- [WHAT YOU NEED TO DO] Make an exact copy of the lines from the one holding "2020-09: 1 -> none" through the end of the entries below, both ends kept, and of nothing else. Exclude pictures.

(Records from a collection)
====

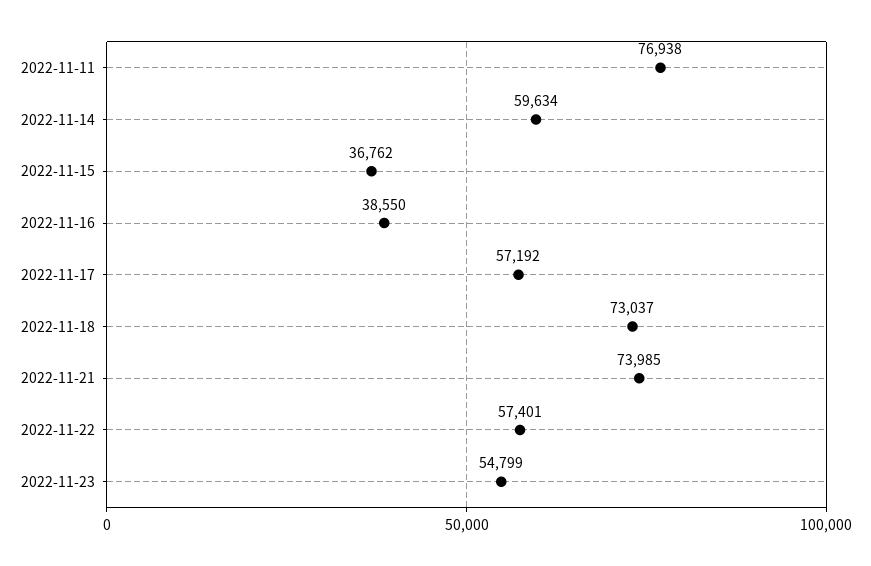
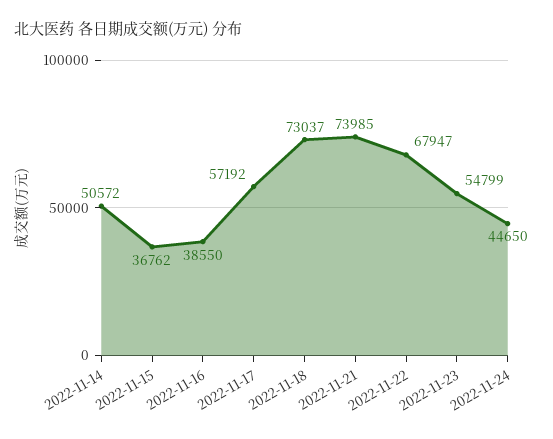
2022-11-11: 76938 -> none
2022-11-14: 59634 -> 50572
2022-11-22: 57401 -> 67947
2022-11-24: none -> 44650

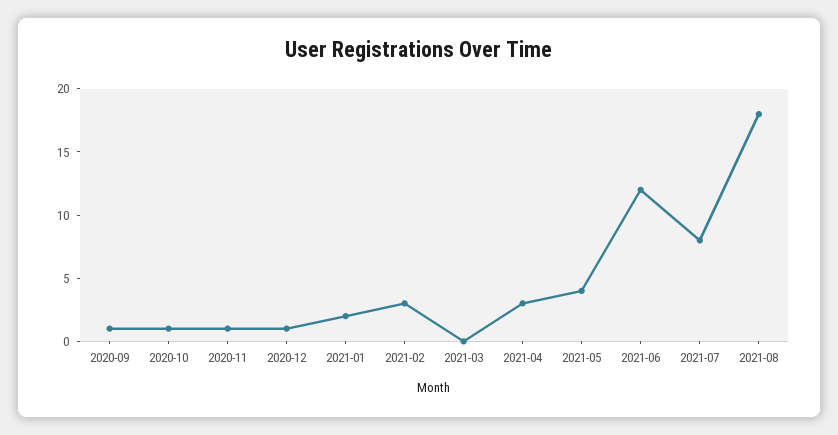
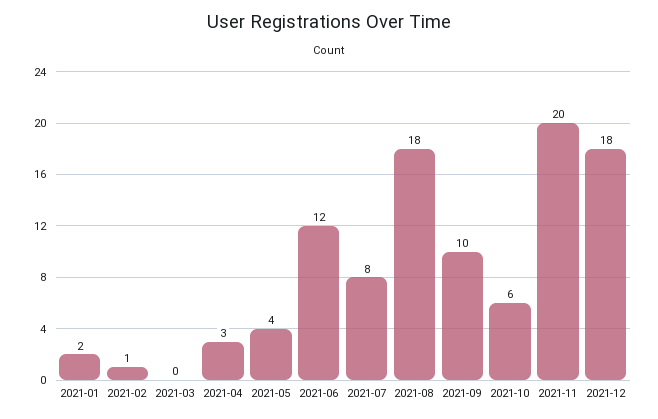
2020-09: 1 -> none
2020-10: 1 -> none
2020-11: 1 -> none
2020-12: 1 -> none
2021-02: 3 -> 1
2021-09: none -> 10
2021-10: none -> 6
2021-11: none -> 20
2021-12: none -> 18

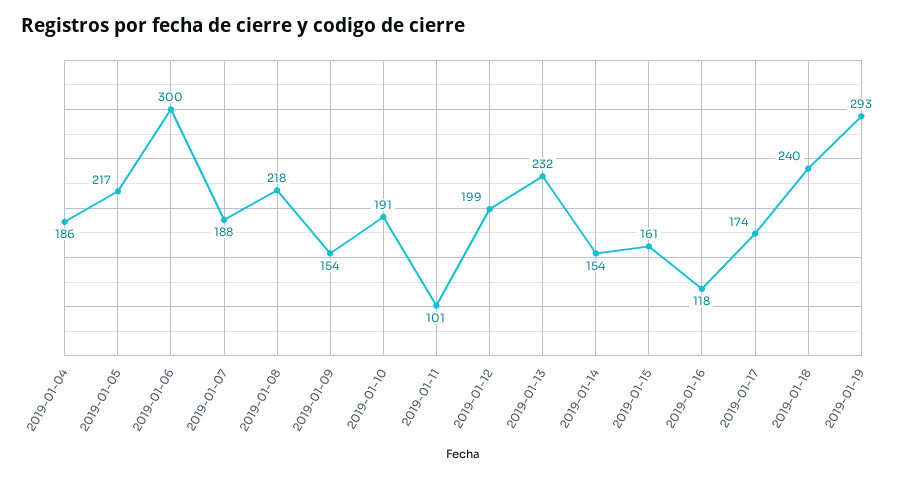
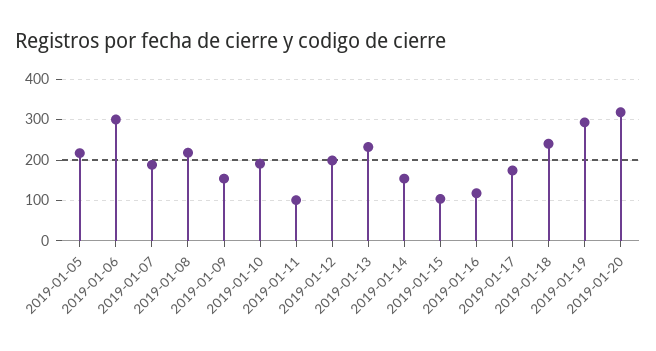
2019-01-04: 186 -> none
2019-01-15: 161 -> 100
2019-01-20: none -> 320

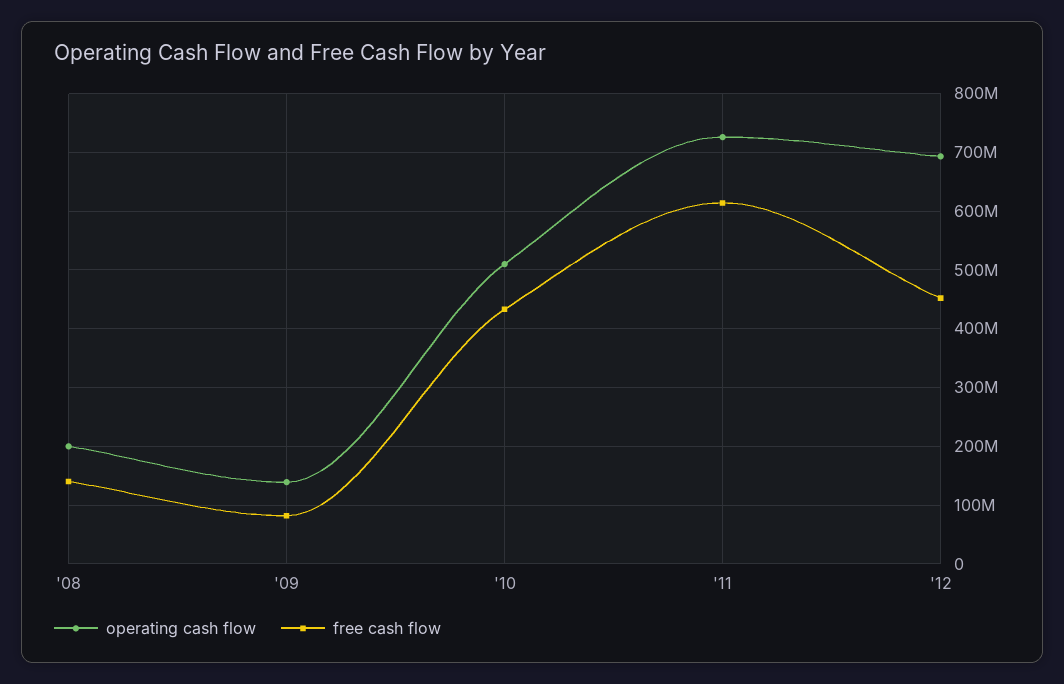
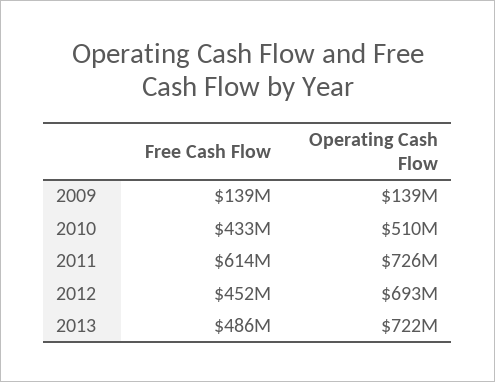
operating cash flow, '08: 200000000 -> none
free cash flow, '08: 140000000 -> none
free cash flow, '09: 80000000 -> 139000000
free cash flow, 2013: none -> 486000000
operating cash flow, 2013: none -> 722000000

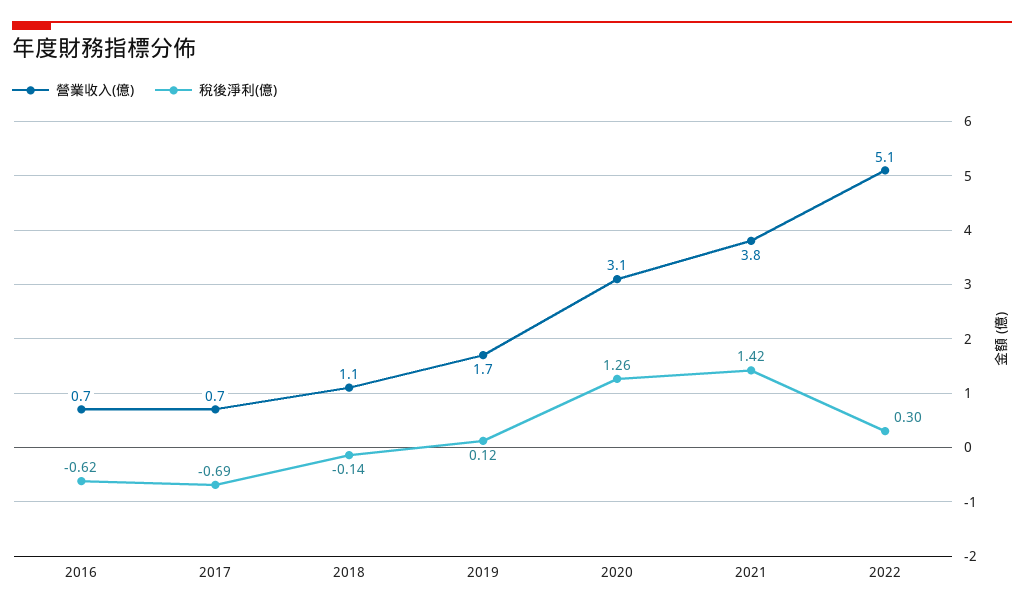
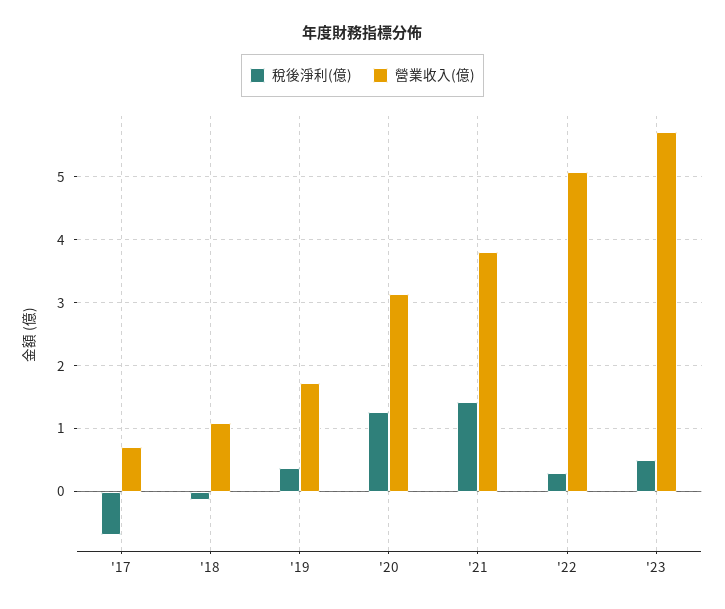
營業收入(億), 2016: 0.7 -> none
稅後淨利(億), 2016: -0.62 -> none
稅後淨利(億), 2019: 0.12 -> 0.4
稅後淨利(億), '23: none -> 0.5
營業收入(億), '23: none -> 5.7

====

- [SOLVED EXERCISE]
2020-09: 1 -> none
2020-10: 1 -> none
2020-11: 1 -> none
2020-12: 1 -> none
2021-02: 3 -> 1
2021-09: none -> 10
2021-10: none -> 6
2021-11: none -> 20
2021-12: none -> 18

2019-01-04: 186 -> none
2019-01-15: 161 -> 100
2019-01-20: none -> 320

operating cash flow, '08: 200000000 -> none
free cash flow, '08: 140000000 -> none
free cash flow, '09: 80000000 -> 139000000
free cash flow, 2013: none -> 486000000
operating cash flow, 2013: none -> 722000000

營業收入(億), 2016: 0.7 -> none
稅後淨利(億), 2016: -0.62 -> none
稅後淨利(億), 2019: 0.12 -> 0.4
稅後淨利(億), '23: none -> 0.5
營業收入(億), '23: none -> 5.7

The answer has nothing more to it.